Steve Goble

Choose life. (Deuteronomy 30:19)

Like the Chronicles books, Malachi feels a bit like revision.

It’s the final book of the Old Testament and, to me, seems to recap the lessons that I’ve learnt and the theories that I’ve been developing over the past dizzying month of reading these things in one sitting each.

1. To turn away from one’s sins, one must by definition turn towards God. This necessitates my making him more important than everything else in my life. If something else was of greater importance to me, then following God could not save me from that. I would turn away from God and follow that instead.
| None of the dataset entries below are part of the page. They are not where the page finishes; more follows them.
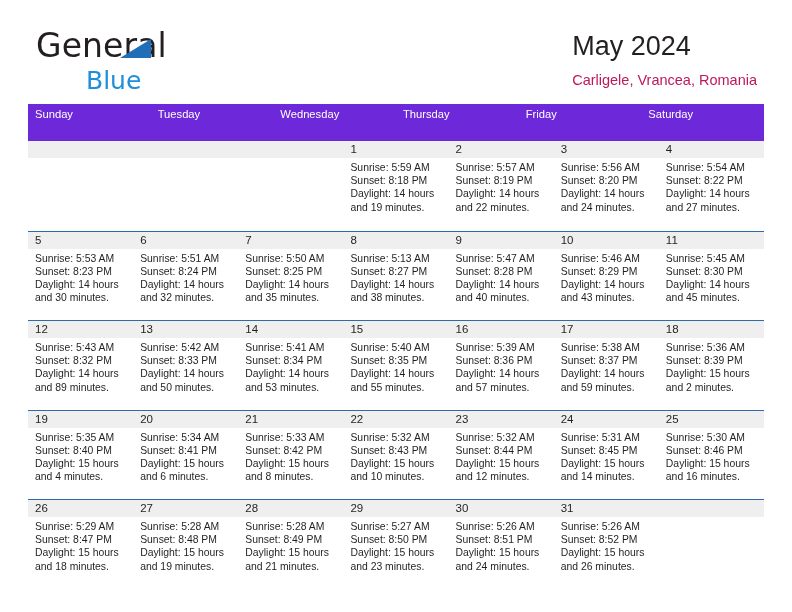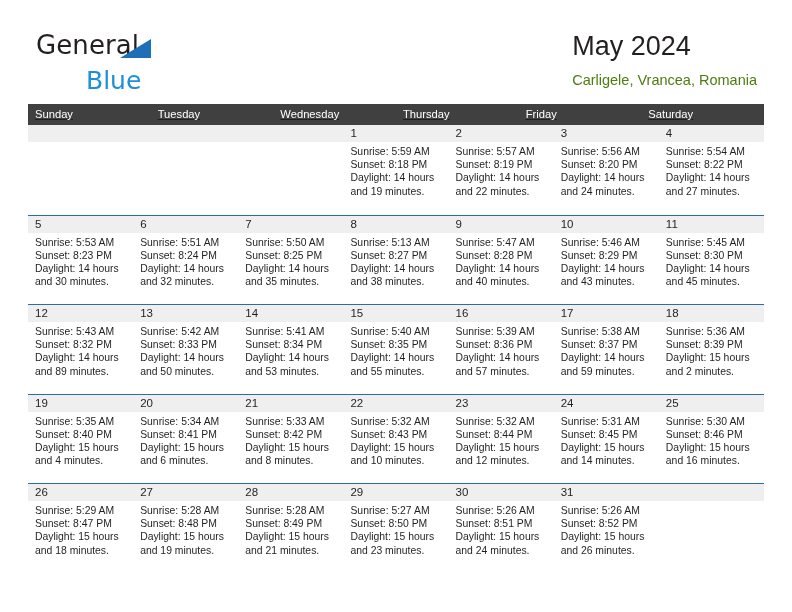"General" .logo-general { font-size: 26px -> 33px }
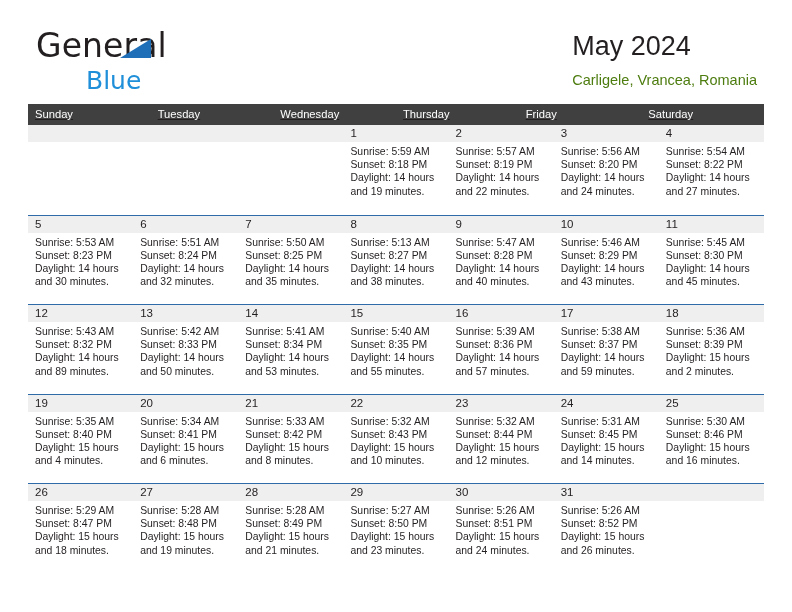"Carligele, Vrancea, Romania" .cal-sub { color: #4d7c0f -> #be185d }
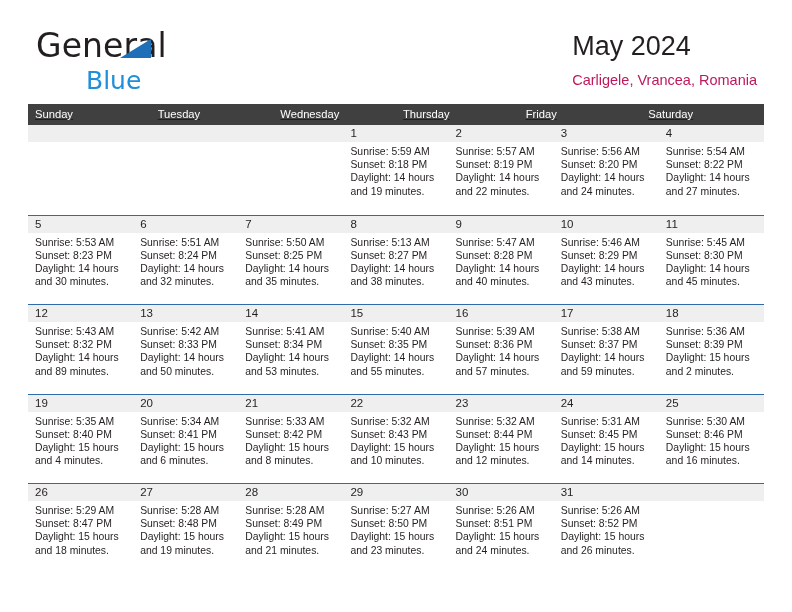"Sunday" .dow-row { background: #404040 -> #6d28d9; height: 21px -> 37px; text-decoration: underline -> none }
"When you bring injured, crippled or diseased animals and offer them as sacrifices, should I accept them from your hands?" says the LORD. "Cursed is the cheat who has an acceptable male in his flock and vows to give it, but then sacrifices a blemished animal to the Lord. For I am a great king," says the LORD Almighty, "and my name is to be feared among the nations.

- Malachi 1:13b-14 (NIV)

Other nations serve their king instead of God. That didn’t work for them, and hasn’t worked for this one. Kings did however give the people a great concept of how God should be thought of. (like a king)

2. God’s chosen people are everyone, not just the political nation called Israel / Judah.

My name will be great among the nations, from the rising to the setting of the sun. In every place incense and pure offerings will be brought to my name, because my name will be great among the nations," says the LORD Almighty.

- Malachi 1:11 (NIV)

3. God rewards for good actions, and disciplines for bad. It’s up to us.

"See, I will send you the prophet Elijah before that great and dreadful day of the LORD comes. He will turn the hearts of the fathers to their children, and the hearts of the children to their fathers; or else I will come and strike the land with a curse."

- Malachi 4:5-6 (NIV)

4. People didn’t understand the difference between right and wrong very well. This was a hard concept for mankind to learn.

I will spare them, just as in compassion a man spares his son who serves him. And you will again see the distinction between the righteous and the wicked, between those who serve God and those who do not.